■ **Your task**
State the number of lines in the listing that contain "Exploratória". No further words are expected.

■ **Records for this exercise**
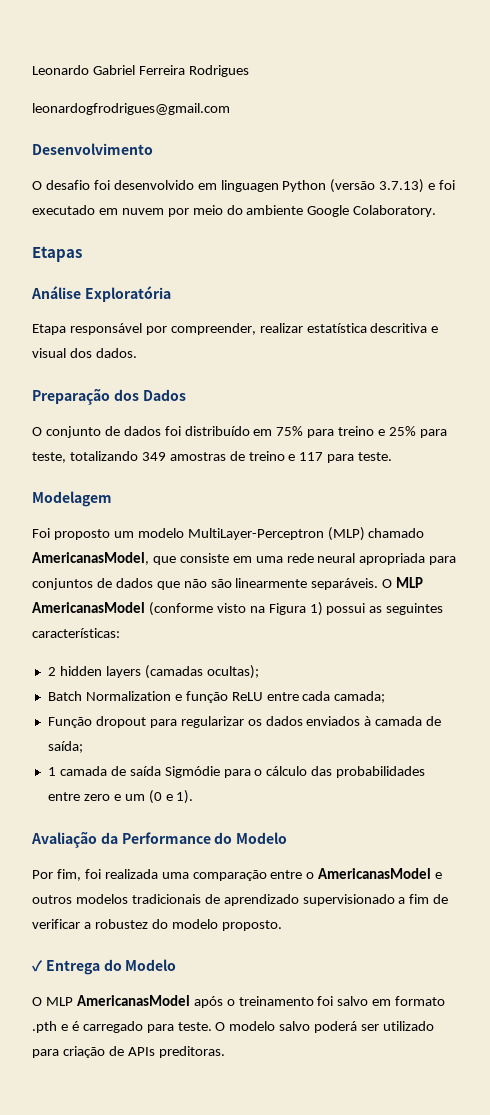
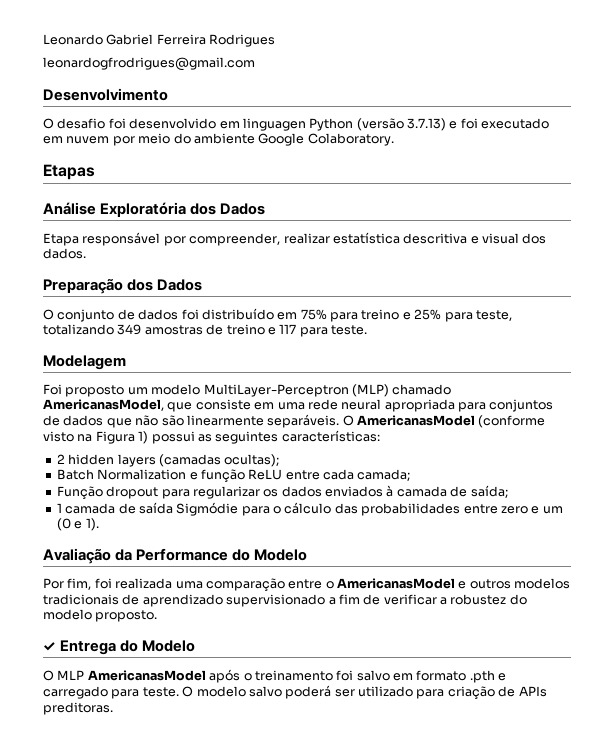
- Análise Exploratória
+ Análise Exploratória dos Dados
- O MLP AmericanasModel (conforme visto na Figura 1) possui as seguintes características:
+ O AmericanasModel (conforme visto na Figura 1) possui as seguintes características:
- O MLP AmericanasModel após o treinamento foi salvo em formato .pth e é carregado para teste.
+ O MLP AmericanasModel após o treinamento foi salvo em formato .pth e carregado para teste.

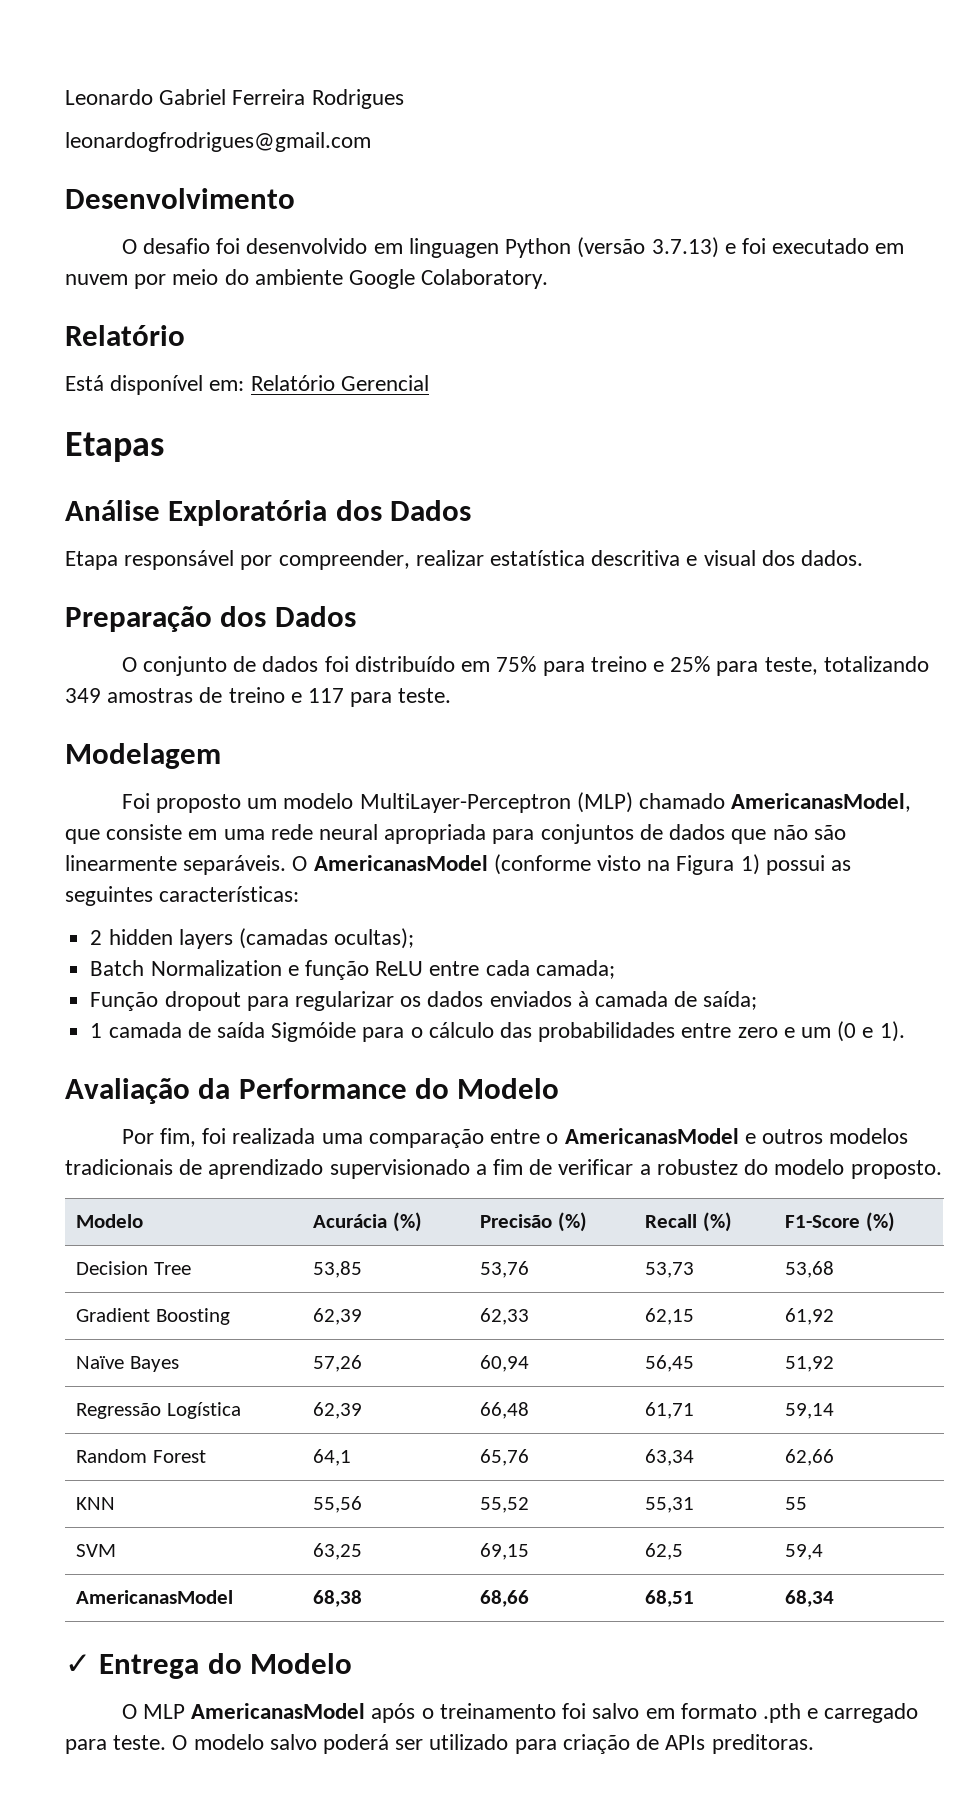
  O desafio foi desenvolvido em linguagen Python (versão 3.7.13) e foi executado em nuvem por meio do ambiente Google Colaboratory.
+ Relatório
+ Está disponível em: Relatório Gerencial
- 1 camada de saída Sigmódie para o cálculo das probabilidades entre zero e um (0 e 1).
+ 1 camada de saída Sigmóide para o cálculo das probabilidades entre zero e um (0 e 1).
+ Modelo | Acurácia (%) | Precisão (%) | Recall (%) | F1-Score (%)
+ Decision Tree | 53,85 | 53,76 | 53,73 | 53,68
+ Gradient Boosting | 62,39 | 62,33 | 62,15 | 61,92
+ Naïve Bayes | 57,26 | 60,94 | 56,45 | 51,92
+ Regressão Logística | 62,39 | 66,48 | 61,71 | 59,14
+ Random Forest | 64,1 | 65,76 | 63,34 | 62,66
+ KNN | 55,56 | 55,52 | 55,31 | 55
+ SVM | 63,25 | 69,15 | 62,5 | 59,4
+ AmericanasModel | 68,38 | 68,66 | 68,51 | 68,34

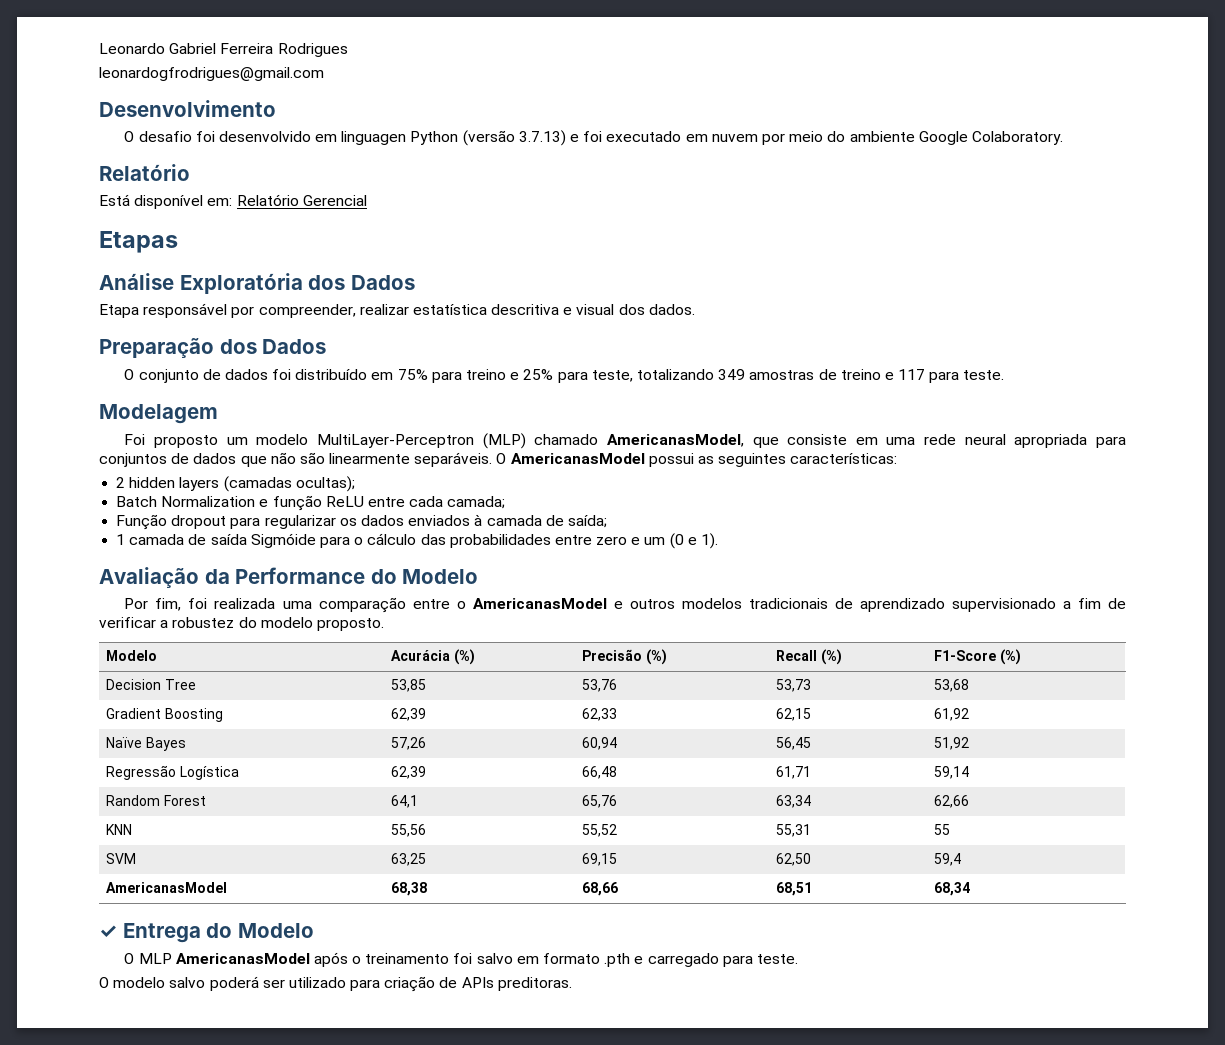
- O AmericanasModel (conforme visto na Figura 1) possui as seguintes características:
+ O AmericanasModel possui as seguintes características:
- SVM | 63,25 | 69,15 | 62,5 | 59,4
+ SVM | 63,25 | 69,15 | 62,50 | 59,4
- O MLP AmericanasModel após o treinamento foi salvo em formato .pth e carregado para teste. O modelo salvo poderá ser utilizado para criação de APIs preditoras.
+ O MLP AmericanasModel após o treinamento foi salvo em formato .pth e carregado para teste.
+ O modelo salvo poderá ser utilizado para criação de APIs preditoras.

...

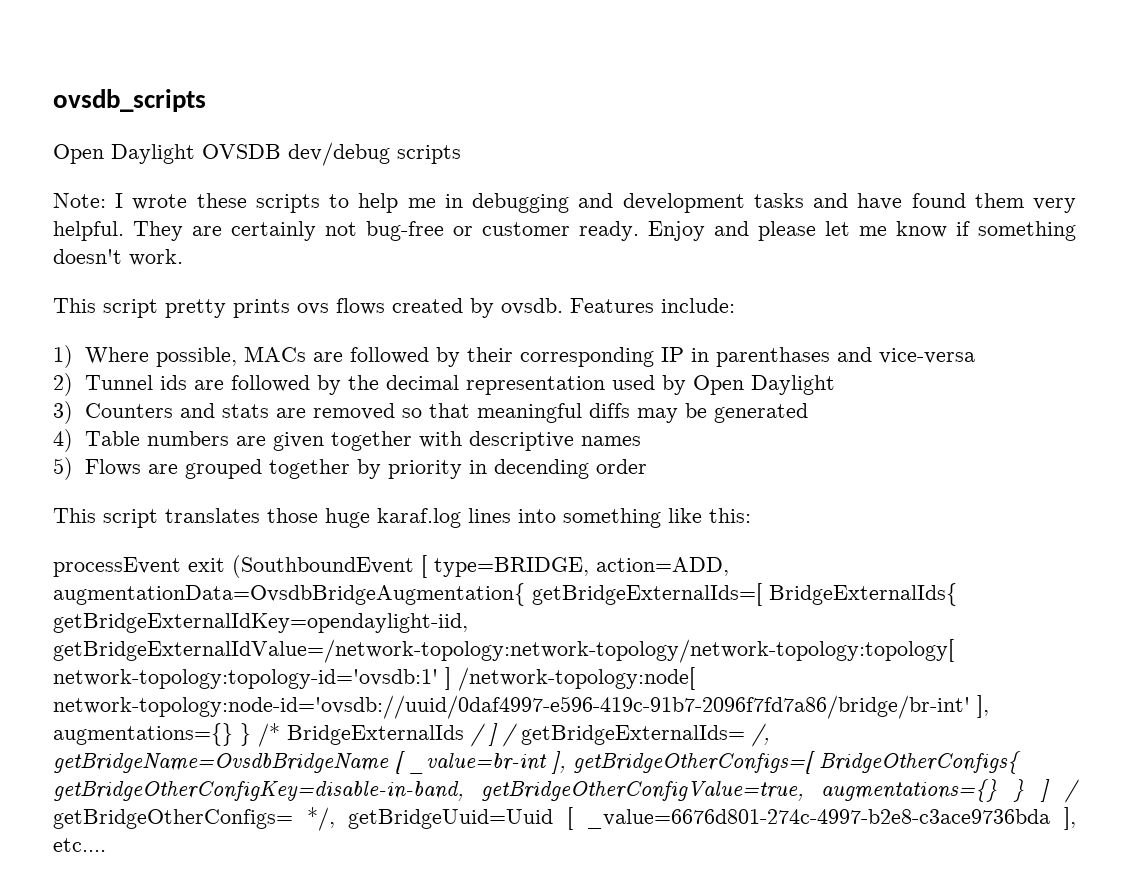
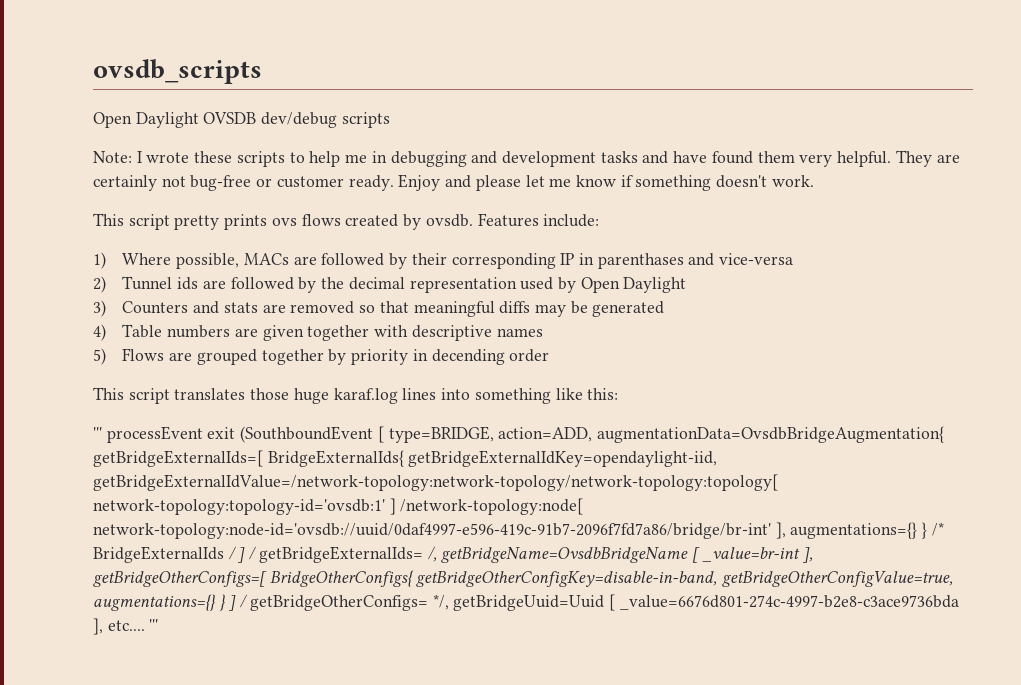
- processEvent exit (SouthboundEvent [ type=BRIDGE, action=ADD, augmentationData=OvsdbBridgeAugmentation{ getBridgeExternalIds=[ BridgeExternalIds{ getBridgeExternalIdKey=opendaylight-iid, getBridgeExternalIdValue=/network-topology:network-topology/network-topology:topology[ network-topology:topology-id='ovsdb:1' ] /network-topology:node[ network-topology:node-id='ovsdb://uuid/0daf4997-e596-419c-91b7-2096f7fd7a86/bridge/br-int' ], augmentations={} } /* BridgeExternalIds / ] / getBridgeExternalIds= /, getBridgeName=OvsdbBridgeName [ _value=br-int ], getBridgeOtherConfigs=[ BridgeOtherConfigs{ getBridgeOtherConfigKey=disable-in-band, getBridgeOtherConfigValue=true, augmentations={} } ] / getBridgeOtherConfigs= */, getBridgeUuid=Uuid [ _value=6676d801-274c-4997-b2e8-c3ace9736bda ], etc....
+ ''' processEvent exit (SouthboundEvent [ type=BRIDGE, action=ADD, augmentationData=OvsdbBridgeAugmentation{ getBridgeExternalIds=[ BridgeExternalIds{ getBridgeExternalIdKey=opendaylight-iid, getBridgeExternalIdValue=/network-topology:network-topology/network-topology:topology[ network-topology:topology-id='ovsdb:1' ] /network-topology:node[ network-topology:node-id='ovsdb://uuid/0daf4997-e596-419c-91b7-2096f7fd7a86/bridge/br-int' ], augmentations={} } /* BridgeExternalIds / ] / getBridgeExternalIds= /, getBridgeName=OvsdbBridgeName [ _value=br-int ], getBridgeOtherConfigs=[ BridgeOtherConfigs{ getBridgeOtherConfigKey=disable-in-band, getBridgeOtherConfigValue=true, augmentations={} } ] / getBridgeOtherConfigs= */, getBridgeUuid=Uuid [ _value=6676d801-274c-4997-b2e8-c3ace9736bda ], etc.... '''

* * *

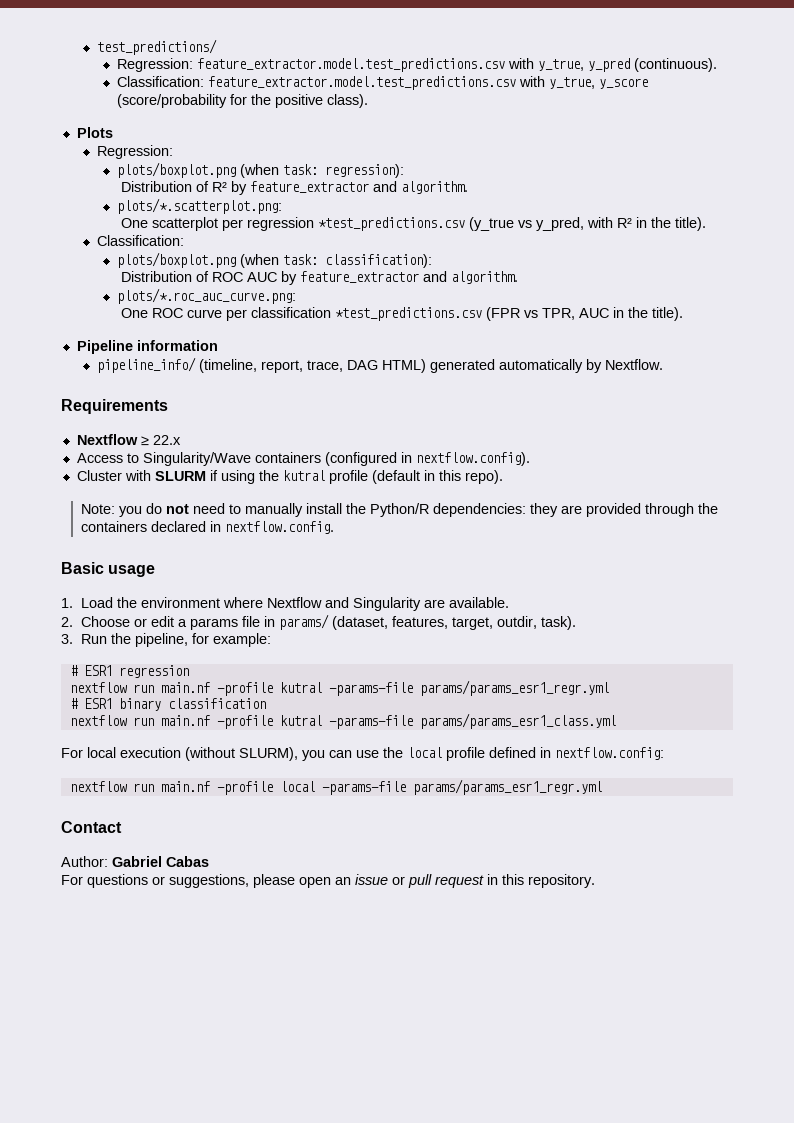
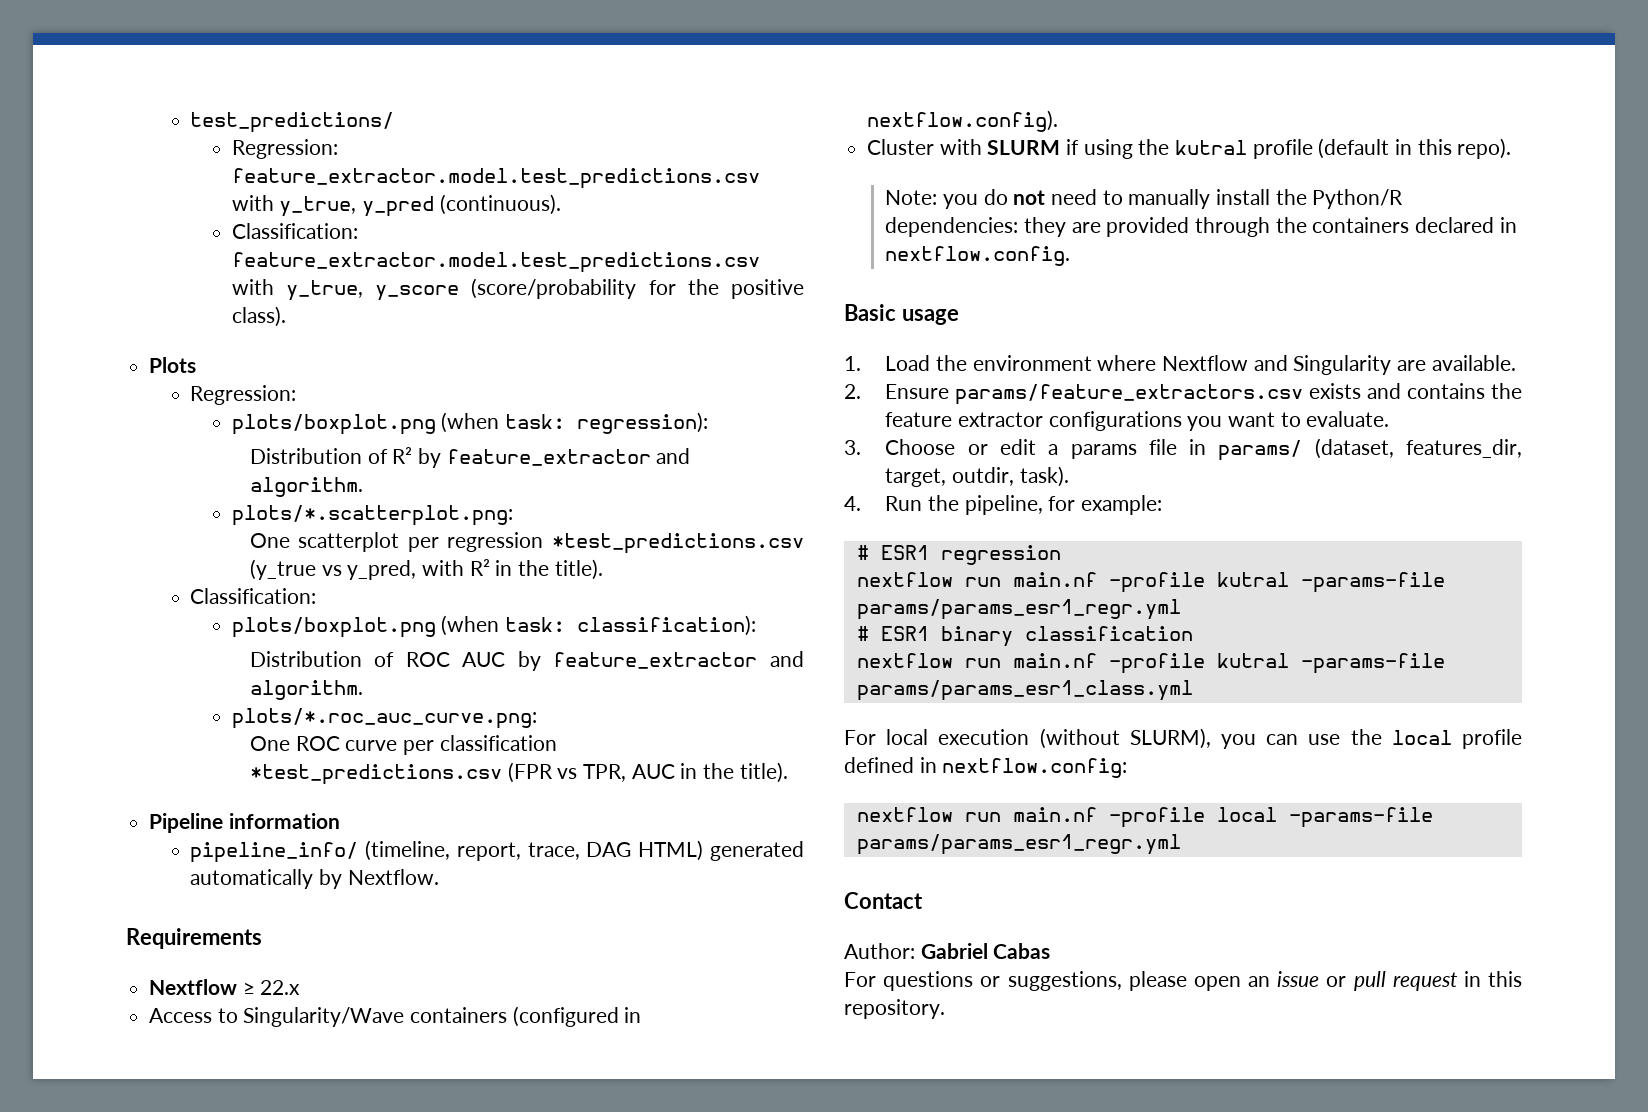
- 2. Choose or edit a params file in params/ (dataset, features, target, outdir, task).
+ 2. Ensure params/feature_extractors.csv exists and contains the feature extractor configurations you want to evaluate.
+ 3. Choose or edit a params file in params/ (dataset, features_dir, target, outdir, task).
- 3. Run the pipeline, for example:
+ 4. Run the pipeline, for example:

■ **Task output**
2